Steps for Optimal Painting
Automated painting is a five-step process:
- First, a three-dimensional scan of the component is performed.
- Data from this scan forms the basis for a fluid dynamic simulation: Simulation software plots the trajectory of the paint particles and then determines the optimum volume of paint and air needed to achieve the required coating thickness.
- The system takes the simulation data to plan the most efficient robot path for the painting process. The optimal painting paths in the processing line are determined using intelligent algorithms and precise fluid dynamic flow simulations. Machine learning methods are used to optimize the path.

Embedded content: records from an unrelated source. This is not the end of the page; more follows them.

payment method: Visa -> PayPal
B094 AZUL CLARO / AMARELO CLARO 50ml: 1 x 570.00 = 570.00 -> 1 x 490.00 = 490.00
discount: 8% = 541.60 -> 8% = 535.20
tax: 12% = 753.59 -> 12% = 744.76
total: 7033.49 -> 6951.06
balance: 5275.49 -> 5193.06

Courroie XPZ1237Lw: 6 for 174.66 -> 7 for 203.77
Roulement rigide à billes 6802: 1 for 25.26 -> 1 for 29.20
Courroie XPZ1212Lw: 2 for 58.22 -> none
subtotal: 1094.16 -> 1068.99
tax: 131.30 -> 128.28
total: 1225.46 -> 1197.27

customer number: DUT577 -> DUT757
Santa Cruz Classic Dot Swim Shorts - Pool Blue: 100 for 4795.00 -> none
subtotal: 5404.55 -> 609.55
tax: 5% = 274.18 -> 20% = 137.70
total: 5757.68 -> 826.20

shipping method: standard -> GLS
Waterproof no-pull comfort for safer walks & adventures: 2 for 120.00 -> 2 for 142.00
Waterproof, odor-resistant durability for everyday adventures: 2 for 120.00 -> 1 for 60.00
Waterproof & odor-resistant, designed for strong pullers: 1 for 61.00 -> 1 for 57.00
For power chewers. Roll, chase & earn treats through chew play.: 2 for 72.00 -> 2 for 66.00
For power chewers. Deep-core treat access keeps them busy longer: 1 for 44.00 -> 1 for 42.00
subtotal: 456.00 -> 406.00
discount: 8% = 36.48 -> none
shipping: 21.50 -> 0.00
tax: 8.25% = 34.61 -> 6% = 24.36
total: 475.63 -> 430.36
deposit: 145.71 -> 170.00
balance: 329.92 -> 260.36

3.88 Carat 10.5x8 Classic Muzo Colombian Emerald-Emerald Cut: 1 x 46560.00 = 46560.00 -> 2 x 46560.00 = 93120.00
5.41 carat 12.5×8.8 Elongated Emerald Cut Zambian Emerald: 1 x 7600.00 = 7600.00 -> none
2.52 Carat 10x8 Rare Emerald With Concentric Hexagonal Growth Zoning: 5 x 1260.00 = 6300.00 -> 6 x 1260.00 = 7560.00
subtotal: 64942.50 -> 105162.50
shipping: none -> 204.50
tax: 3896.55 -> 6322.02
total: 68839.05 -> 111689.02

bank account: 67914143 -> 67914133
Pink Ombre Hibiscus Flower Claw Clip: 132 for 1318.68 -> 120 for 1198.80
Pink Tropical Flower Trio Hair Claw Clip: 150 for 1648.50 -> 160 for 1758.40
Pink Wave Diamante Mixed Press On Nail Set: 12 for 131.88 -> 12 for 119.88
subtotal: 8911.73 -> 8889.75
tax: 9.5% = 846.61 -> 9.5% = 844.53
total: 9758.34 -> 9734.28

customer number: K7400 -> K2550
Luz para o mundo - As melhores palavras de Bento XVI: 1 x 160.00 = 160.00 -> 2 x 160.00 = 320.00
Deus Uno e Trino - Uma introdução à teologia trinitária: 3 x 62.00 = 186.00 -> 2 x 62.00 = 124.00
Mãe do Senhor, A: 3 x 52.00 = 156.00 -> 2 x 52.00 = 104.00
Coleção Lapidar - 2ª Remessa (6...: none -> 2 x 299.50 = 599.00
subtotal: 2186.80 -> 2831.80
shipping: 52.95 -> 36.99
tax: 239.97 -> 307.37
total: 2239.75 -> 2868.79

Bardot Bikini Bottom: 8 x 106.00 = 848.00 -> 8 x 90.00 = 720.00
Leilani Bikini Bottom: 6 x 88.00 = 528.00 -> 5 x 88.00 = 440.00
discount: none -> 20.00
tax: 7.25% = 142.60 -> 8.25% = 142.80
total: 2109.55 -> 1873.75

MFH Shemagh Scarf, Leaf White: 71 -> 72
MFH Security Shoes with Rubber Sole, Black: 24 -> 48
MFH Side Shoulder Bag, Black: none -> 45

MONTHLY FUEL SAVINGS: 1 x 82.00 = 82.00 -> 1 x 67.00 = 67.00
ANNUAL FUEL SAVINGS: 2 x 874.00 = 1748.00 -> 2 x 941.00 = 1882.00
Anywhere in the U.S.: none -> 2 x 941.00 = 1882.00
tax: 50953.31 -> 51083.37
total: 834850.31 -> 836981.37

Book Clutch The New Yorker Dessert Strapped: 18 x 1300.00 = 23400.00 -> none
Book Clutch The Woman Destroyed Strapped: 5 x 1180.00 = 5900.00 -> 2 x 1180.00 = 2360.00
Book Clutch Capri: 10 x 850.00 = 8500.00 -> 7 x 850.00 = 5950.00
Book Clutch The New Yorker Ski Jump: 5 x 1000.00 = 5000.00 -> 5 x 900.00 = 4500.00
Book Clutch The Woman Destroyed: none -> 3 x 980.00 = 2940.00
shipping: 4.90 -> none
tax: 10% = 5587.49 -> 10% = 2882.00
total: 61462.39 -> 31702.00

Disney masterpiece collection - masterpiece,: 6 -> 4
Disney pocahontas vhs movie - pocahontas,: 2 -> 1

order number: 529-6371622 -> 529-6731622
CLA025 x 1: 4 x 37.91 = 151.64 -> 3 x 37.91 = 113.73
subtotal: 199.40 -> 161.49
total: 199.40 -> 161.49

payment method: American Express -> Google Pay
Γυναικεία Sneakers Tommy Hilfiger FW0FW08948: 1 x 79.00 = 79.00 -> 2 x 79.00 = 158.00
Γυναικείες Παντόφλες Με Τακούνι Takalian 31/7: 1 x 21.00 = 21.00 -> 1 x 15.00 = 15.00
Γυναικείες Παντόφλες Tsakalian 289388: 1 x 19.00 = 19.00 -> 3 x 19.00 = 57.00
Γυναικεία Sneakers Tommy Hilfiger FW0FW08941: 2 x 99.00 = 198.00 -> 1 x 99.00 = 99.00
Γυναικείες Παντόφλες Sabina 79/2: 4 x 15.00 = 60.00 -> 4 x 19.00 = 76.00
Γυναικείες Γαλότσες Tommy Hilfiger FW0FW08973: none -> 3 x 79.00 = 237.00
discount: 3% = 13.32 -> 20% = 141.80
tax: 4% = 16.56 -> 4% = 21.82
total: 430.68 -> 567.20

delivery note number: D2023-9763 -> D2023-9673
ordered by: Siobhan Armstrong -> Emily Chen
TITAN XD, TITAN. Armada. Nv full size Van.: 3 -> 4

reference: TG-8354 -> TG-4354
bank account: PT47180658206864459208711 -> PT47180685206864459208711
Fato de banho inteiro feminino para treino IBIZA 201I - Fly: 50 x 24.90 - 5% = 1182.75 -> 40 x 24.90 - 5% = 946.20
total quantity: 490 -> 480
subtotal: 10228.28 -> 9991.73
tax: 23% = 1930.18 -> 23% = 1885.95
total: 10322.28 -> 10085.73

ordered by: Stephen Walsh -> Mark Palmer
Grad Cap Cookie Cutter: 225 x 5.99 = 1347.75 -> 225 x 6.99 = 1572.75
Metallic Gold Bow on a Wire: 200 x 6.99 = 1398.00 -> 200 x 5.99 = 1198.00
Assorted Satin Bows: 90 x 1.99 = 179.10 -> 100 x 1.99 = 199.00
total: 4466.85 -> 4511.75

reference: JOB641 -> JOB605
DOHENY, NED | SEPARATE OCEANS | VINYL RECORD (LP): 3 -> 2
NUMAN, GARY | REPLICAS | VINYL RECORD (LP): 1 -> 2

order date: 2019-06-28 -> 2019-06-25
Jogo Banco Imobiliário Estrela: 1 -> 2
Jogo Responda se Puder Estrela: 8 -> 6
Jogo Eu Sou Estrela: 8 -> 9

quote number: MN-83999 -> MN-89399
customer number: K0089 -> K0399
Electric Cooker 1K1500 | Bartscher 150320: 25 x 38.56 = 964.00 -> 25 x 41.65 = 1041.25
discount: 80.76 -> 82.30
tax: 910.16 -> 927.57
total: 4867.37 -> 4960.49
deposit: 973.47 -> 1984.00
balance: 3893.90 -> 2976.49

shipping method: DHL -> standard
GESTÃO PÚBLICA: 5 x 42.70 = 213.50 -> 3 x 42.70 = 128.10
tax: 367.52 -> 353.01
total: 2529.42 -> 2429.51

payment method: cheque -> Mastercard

- The component is painted.
- Quality assurance check: Is the required coating thickness achieved?
Our part in the joint project is the three-dimensional scan of the component and the qualitiy assurance check with terahertz technology afterwards.
Three-Dimensional Object and Position Detection
In order for the painting cell to know the position of the object for simulation and painting, it must be recorded in three dimensions. The self-programming painting cell uses 3D sensors that were originally developed to control video games - a global mass market. The accuracy of the position detection is more exact than the deviations of common components from the CAD data and is therefore within the manufacturing and positioning tolerances. This high resolution is made possible by tailor-made algorithms for data processing.
Terahertz Technology for Quality Control
In the final process step of automated painting, the quality is checked: Is the thickness of the coating as desired? For this quality-control we use terahertz waves. With this technology developed by us wet and coloured lacquers can be measured without contact. The quality of the paint layers can already be checked during or after the painting process. Substrates - the basis of the coating layers - do not have to be metallic, but can also consist of other materials.